Substitute the given values into the formula: $5.243 \text{ m} = 5.231 \text{ m} [1 + 1.20 \times 10^{-5} \text{ K}^{-1} (T_2 - 27^\circ\text{C})]$ First, divide both sides by $5.231$: $\frac{5.243}{5.231} = 1 + 1.20 \times 10^{-5} (T_2 - 27)$ $1.002294 = 1 + 1.20 \times 10^{-5} (T_2 - 27)$ Subtract 1 from both sides: $0.002294 = 1.20 \times 10^{-5} (T_2 - 27)$ Solve for $(T_2 - 27)$: $T_2 - 27 = \frac{0.002294}{1.20 \times 10^{-5}} \approx 191.17$ Solve for $T_2$: $T_2 = 191.17 + 27 = 218.17^\circ\text{C}$

Final Answer The ring should be heated to approximately $218^\circ\text{C}$.

Specific Heat Capacity

The amount of heat required to raise the temperature of a substance depends on three factors:

1. The mass of the substance ($m$).
2. The desired change in temperature ($\Delta T$).
3. The nature of the substance itself.

Heat Capacity (S) is the amount of heat ($\Delta Q$) needed to raise the temperature of a substance by one unit ($\Delta T$). $S = \frac{\Delta Q}{\Delta T}$

Different materials require different amounts of heat to change their temperature. This unique property is called specific heat capacity.
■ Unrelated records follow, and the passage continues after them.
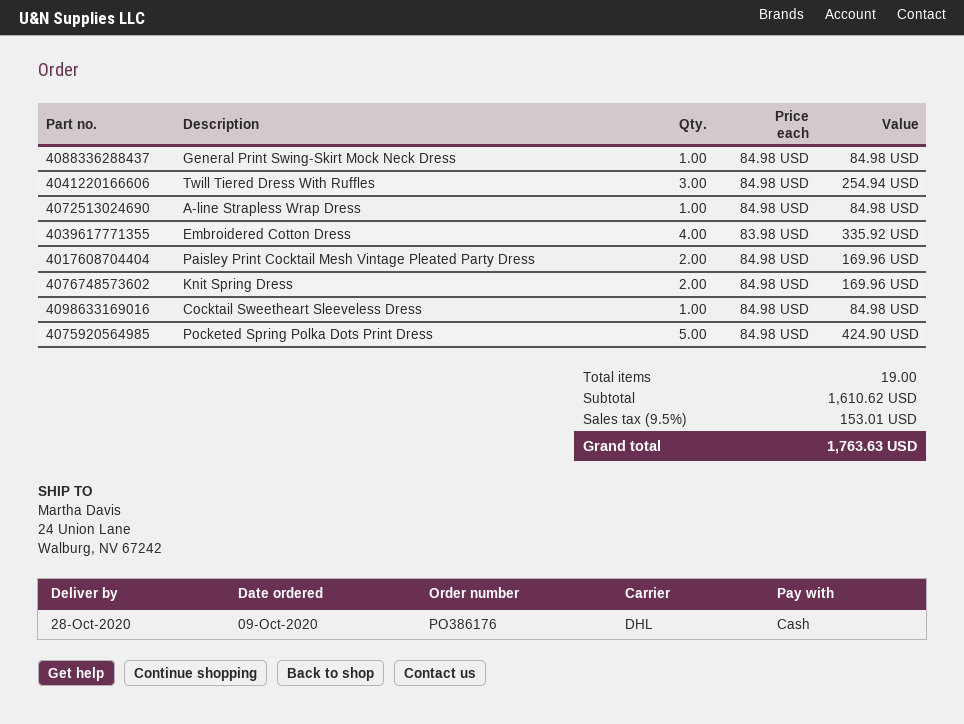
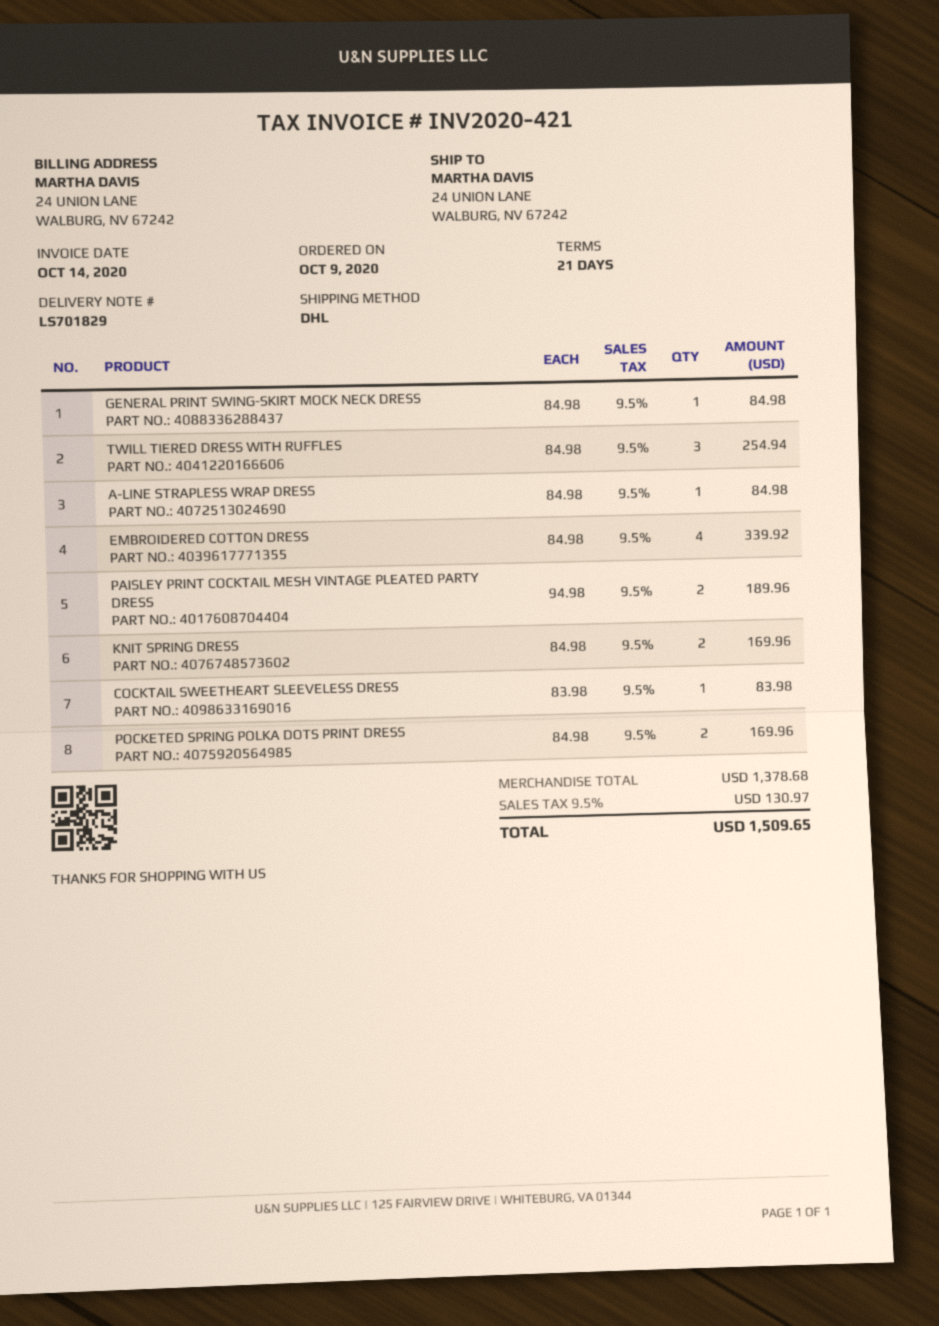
Embroidered Cotton Dress: 4 x 83.98 = 335.92 -> 4 x 84.98 = 339.92
Paisley Print Cocktail Mesh Vintage Pleated Party Dress: 2 x 84.98 = 169.96 -> 2 x 94.98 = 189.96
Cocktail Sweetheart Sleeveless Dress: 1 x 84.98 = 84.98 -> 1 x 83.98 = 83.98
Pocketed Spring Polka Dots Print Dress: 5 x 84.98 = 424.90 -> 2 x 84.98 = 169.96
subtotal: 1610.62 -> 1378.68
tax: 9.5% = 153.01 -> 9.5% = 130.97
total: 1763.63 -> 1509.65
Specific Heat Capacity (s) is the amount of heat required to raise the temperature of a unit mass of a substance by one degree. $s = \frac{1}{m} \frac{\Delta Q}{\Delta T}$ The SI unit for specific heat capacity is J kg⁻¹ K⁻¹.

Water has a very high specific heat capacity ($4186 \text{ J kg}^{-1} \text{K}^{-1}$). This means it takes a lot of energy to heat water up, and it releases a lot of energy as it cools down.

• Coolant: Water is used in car radiators because it can absorb a large amount of heat from the engine without its temperature rising too quickly.
• Climate: Coastal areas have milder climates because the ocean absorbs huge amounts of heat in the summer and releases it slowly in the winter, moderating the temperature. Deserts, with sandy soil (low specific heat), heat up very quickly during the day and cool down very quickly at night.

Molar Specific Heat Capacity (C) is used when the amount of substance is measured in moles ($\mu$) instead of mass. $C = \frac{1}{\mu} \frac{\Delta Q}{\Delta T}$ The SI unit is J mol⁻¹ K⁻¹. For gases, we specify whether the heat is added at constant pressure ($C_p$) or constant volume ($C_v$).

Calorimetry

Calorimetry is the science of measuring heat. It works on a fundamental principle: in an isolated system, heat lost by a hot object is equal to the heat gained by a cold object.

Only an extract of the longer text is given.